Wilhelm Gottfried Wachsmuth (28 December 1784, Hildesheim, Lower Saxony, Germany – 23 January 1866, Leipzig, Saxony, Germany) was a German historian and academic.

From 1803 to 1806 he studied philology and theology at the University of Halle, and following graduation he worked as a teacher at the monastery school in Magdeburg. In 1815 he became an associate professor of philology at Halle. He was Professor ordinarius of classical philology at the University of Kiel from 1820 to 1826, and Professor ordinarius of history of philosophy at the University of Leipzig from 1826 to 1865. On seven occasions he was dean to the faculty of philosophy at Leipzig and in 1835/36 he served as university rector.

== Selected works ==
- Hellenische Alterthumskunde aus dem Gesichtspunkte des Staates (4 volumes, 1826–30) - Hellenic antiquities from the viewpoint of the state.
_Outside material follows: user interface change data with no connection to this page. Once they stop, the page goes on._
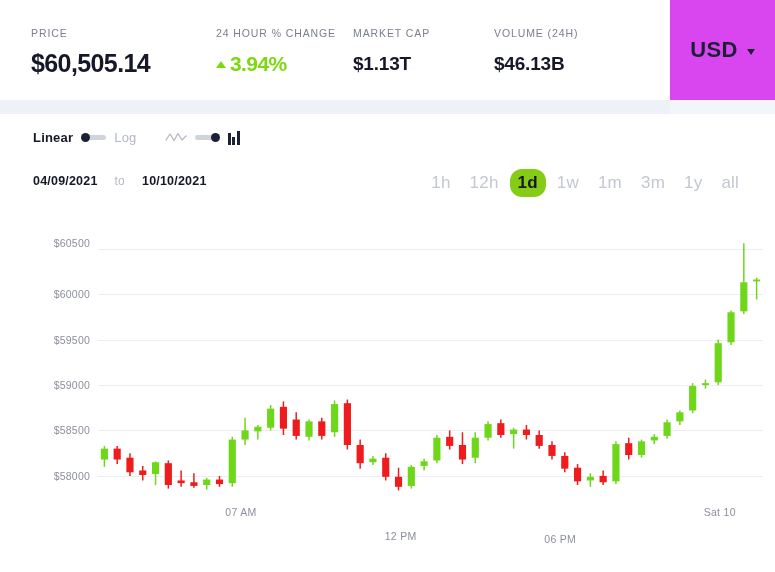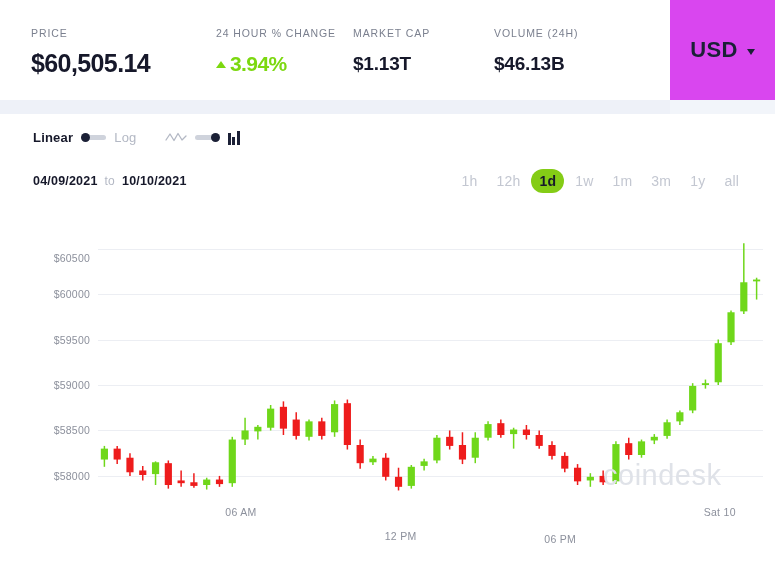--- a/index.html
+++ b/index.html
@@ -171,37 +171,37 @@
   
   .daterow {
     position: absolute;
     left: 33px; top: 60px;
     font-size: 12.5px;
     font-weight: 700;
     color: #16182a;
     letter-spacing: 0.2px;
     display: flex;
     align-items: baseline;
-    gap: 7px;
+    gap: 17px;
   }
   .daterow .to {
     font-weight: 400;
     font-size: 12px;
     color: #b3b8c4;
   }
 
   .ranges {
     position: absolute;
     right: 28px; top: 55px;
     display: flex;
     align-items: center;
     gap: 3px;
   }
   .range-btn {
-    font-size: 14px;
+    font-size: 17px;
     color: #c3c7d1;
     font-weight: 400;
     padding: 4px 8px;
     border-radius: 12px;
     letter-spacing: 0.2px;
   }
   .range-btn.active {
     background: #84cc16;
     color: #16182a;
     font-weight: 700;
@@ -350,22 +350,22 @@
           <div class="gridline" style="top: 225.545px;"></div>
           <div class="gridline" style="top: 180.091px;"></div>
           <div class="gridline" style="top: 134.636px;"></div>
         </div>
       <div class="axis-layer">
           <div class="ylabel" style="top: 361.909px;">$58000</div>
           <div class="ylabel" style="top: 316.455px;">$58500</div>
           <div class="ylabel" style="top: 271px;">$59000</div>
           <div class="ylabel" style="top: 225.545px;">$59500</div>
           <div class="ylabel" style="top: 180.091px;">$60000</div>
-          <div class="ylabel" style="top: 144px;">$60500</div>
-          <div class="xlabel" style="left: 240.975px;">06 AM</div>
+          <div class="ylabel" style="top: 129px;">$60500</div>
+          <div class="xlabel" style="left: 240.975px;">07 AM</div>
           <div class="xlabel" style="left: 400.575px; margin-top: 24px;">12 PM</div>
           <div class="xlabel" style="left: 560.175px; margin-top: 27px;">06 PM</div>
           <div class="xlabel" style="left: 719.775px;">Sat 10</div>
         </div>
       <svg class="candles" width="775" height="458" viewBox="0 0 775 458">
           <g>
             <line x1="104.39423076923077" x2="104.39423076923077" y1="331.9090909090909" y2="352.8181818181818" stroke="#6fd71a" stroke-width="1.5"></line>
             <rect x="100.81346153846154" y="334.6363636363636" width="7.161538461538462" height="10.909090909090935" fill="#6fd71a"></rect>
           </g>
           <g>
@@ -566,17 +566,16 @@
           </g>
           <g>
             <line x1="743.8173076923077" x2="743.8173076923077" y1="129.1818181818182" y2="200.09090909090912" stroke="#6fd71a" stroke-width="1.5"></line>
             <rect x="740.2365384615385" y="168.27272727272725" width="7.161538461538462" height="29.090909090909122" fill="#6fd71a"></rect>
           </g>
           <g>
             <line x1="756.6057692307692" x2="756.6057692307692" y1="163.72727272727275" y2="185.5454545454545" stroke="#6fd71a" stroke-width="1.5"></line>
             <rect x="753.025" y="165.5454545454545" width="7.161538461538462" height="1.8181818181818699" fill="#6fd71a"></rect>
           </g>
         </svg>
-      <div class="watermark">coindesk</div>
     </div>
 
   </div>
 </div>
 
 </body></html>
- Europäische Sittengeschichte (5 volumes 1831-39) - European social history.
- The historical antiquities of the Greeks (2 volumes, 1837), translated into English by Edmund Woolrych.
- Geschichte Frankreichs im Revolutionszeitalter (4 volumes, 1840–44) - History of France during the revolutionary era.
- Weimars Musenhof in den Jahren 1772 bis 1807 (1844) - The Weimar Musenhof in the years 1772-1807.
- Allgemeine Kulturgeschichte (3 volumes, 1850–52) - General cultural history.
- Geschichte deutscher Nationalität, (3 volumes, 1860–62) - History of German nationality.